El resultado marca un cambio de época y el triunfo de un discurso que priorizó el orden por sobre las demandas sociales. Kast ganó en todos los distritos del país, consolidando un mandato popular para aplicar su receta de «mano dura». Su plataforma, lejos de la moderación, promete un endurecimiento drástico en las políticas de seguridad y control fronterizo.
Deportaciones y un nuevo eje regional
El plan de gobierno de Kast enciende alertas en diversos organismos internacionales. El mandatario basó gran parte de su campaña en la promesa de deportar a casi 340.000 migrantes en situación irregular, apuntando principalmente a la comunidad venezolana. Esta postura intransigente, que prioriza la expulsión masiva como solución a la crisis de seguridad, fue la que terminó seduciendo a un electorado cansado, pero plantea un escenario de alta tensión social para los próximos meses.
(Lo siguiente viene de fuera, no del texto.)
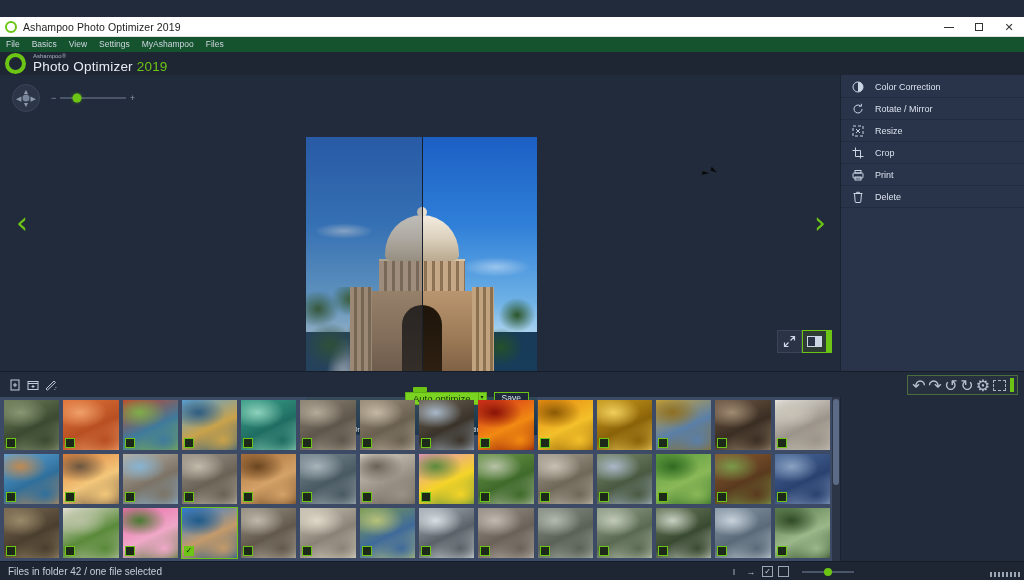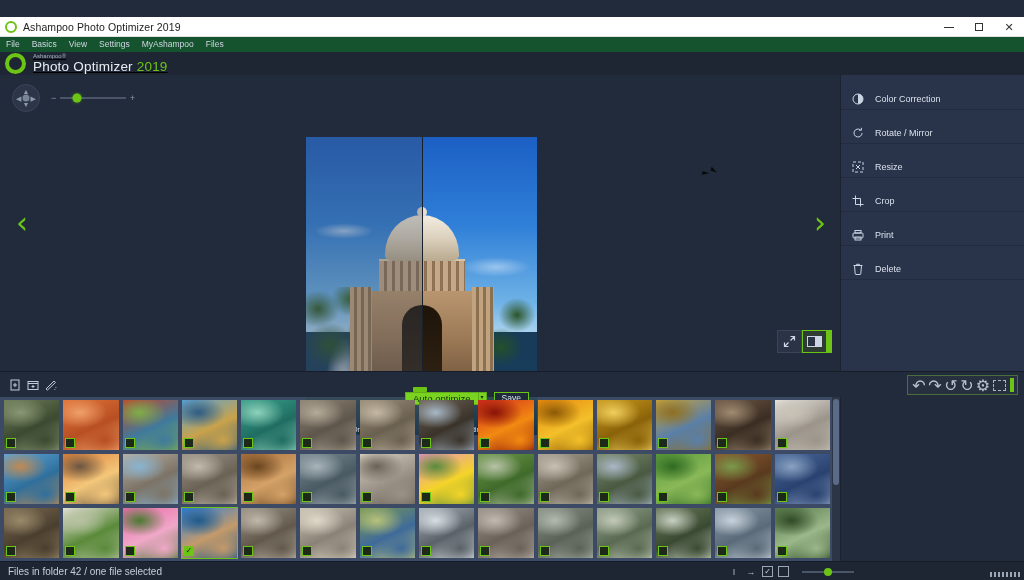--- a/index.html
+++ b/index.html
@@ -65,7 +65,6 @@
     display: flex; align-items: center;
     padding-left: 5px;
     position: relative;
-    text-decoration: underline;
   }
   .brand-ring {
     width: 21px; height: 21px;

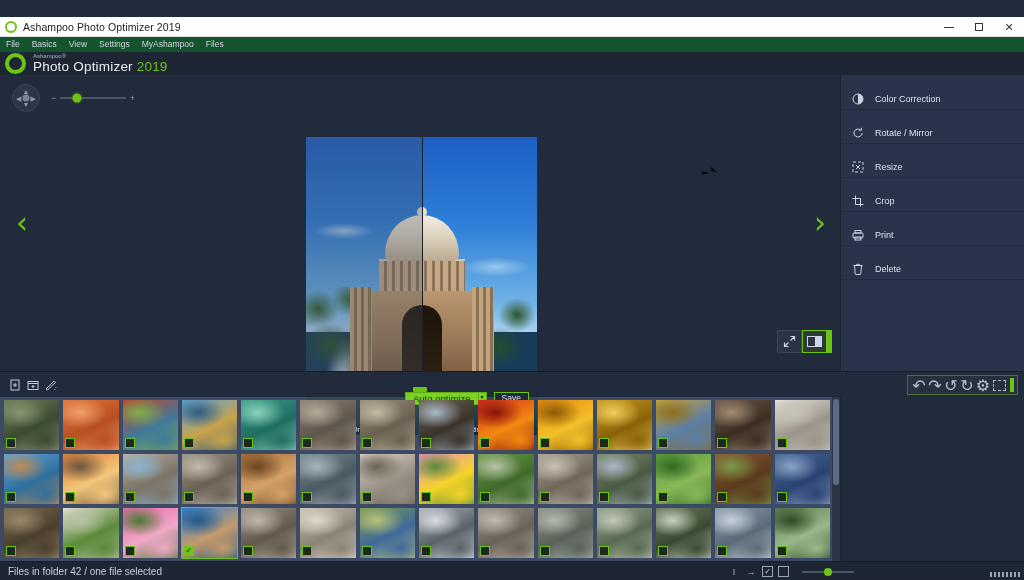--- a/index.html
+++ b/index.html
@@ -241,7 +241,7 @@
     height: 22px; display: flex; align-items: center;
     padding-left: 10px;
     border-bottom: 1px solid #222b3f;
-    color: #dbe2ee; font-size: 9px; margin-top: 12px;
+    color: #dbe2ee; font-size: 9px;
   }
   .side-ico {
     width: 14px; height: 14px; margin-right: 10px;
El triunfo de José Antonio Kast presidente también reconfigura el mapa geopolítico. Javier Milei celebró la victoria como propia, calificándola de «aplastante» y destacando la derrota del «socialismo«. La sintonía entre ambos mandatarios anticipa un bloque regional enfocado en la defensa irrestricta de la propiedad privada y el conservadurismo valórico, dejando atrás la agenda de derechos de los últimos años.
Transición en las antípodas
A pesar del abismo ideológico, la institucionalidad se mantuvo. Gabriel Boric se comunicó con su sucesor para coordinar el traspaso del próximo 11 de marzo. «Es una gran responsabilidad», le advirtió el presidente saliente. La transición será ordenada en las formas, pero el fondo sugiere un quiebre total: Chile pasa de un gobierno nacido del estallido social a uno que promete restaurar el orden con la rigurosidad de la vieja escuela conservadora.